Ancient Oriental Studies – also called Assyriology or cuneiform research – represent the science of Ancient Near Eastern languages, history and civilisations from about 3000 BC until the turn of the eras. Geographically, these studies cover large areas of the Near East on the territory of present-day states Iraq, Syria, Turkey and Iran as well as neighbouring countries.
The Ancient Oriental Studies‘ main sources consist of some 550.000 texts, written in cuneiform script on clay tablets, having survived thousands of years. These cuneiform script texts represent the oldest text corpus of entire Antiquity. Most of these texts are to be found in numerous museums and private collections around the world.
Still every year archaeological excavations reveal new clay tablets, thereby continuously increasing the number of texts.
Ancient Oriental Studies comprise the following sub-topics, defined by languages:
- Akkadian, the language of the Babylonians and Assyrians, was spoken in Mesopotamia during 3000 and 1000 BC as well as in all of the Near East region. Geographically and chronologically, Akkadian is considered the most widespread language of the Ancient East.

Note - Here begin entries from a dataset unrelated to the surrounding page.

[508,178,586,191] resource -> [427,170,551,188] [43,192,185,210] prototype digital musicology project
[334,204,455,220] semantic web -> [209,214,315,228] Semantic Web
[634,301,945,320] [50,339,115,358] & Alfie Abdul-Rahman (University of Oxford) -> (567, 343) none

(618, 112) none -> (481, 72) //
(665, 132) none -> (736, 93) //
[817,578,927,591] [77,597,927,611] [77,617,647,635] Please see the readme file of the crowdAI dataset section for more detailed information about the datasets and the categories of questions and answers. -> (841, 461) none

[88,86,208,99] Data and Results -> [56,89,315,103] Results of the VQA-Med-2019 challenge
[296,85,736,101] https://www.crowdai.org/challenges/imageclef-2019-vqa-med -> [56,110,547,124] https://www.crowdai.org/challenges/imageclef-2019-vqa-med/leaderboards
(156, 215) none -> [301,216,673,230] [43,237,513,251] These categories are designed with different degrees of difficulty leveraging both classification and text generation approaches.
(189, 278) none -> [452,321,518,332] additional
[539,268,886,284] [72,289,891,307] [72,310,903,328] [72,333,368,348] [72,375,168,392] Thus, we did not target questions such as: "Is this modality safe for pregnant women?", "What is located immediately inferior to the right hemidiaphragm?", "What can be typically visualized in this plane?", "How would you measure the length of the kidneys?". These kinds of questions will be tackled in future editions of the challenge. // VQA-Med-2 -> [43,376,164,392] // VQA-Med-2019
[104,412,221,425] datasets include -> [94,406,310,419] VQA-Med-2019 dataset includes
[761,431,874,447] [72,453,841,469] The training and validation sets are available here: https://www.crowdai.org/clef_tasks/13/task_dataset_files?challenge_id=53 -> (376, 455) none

- Sumerian is mankind‘s most ancient language and not related to any other language. It is the language of script creators living in the most southern part of Mesopotamia during the third and early second millennium BC.
- Hittite, the oldest documented Indo-European language, is related to German, English, Latin, Greek and ancient Indian. Hittite was the language of Asia Minor’s inhabitants around 1500 BC.
- Amorite, Ugaritic, Phoenician und Ancient Aramaic are four closely related (north-western) Semitic languages spoken in Syria during the second and first millennium BC.
- Hurrian was widely spread in Mesopotamia and Asia Minor during the third and second millennium BC. Urartian was spoken in south-east Turkey and in Armenia during the first millennium BC.
- Elamite is a language from south-west Iran, spoken during the third and second millennium BC.
- Old Persian, the Indo-European language spoken in the Achaemenid Empire during the second half of the first millennium BC, was written in a special syllabic cuneiform script.
Near Eastern Archaeology – also known as Archaeology and Cultural History of the Middle East, Ancient Orient Archaeology or Archaeology of the Ancient Near East – covers the material legacy of the Ancient East. This includes the ancient cultures of Mesopotamia, Syria-Levant, Anatolia, Iran and the Arabian Peninsula.
The period researched extends from the time of human sedentarisation during the tenth millennium BC to the onset of Classic Antiquity. The Near Eastern Archaeology field of interest is geographically confined by the Mediterranean, the Caucasus, the Central Asian steppes and the Indian Ocean.
One focus is on the supra-regionally formative civilisations of Babylonia and Assyria from the third to the first millennium BC.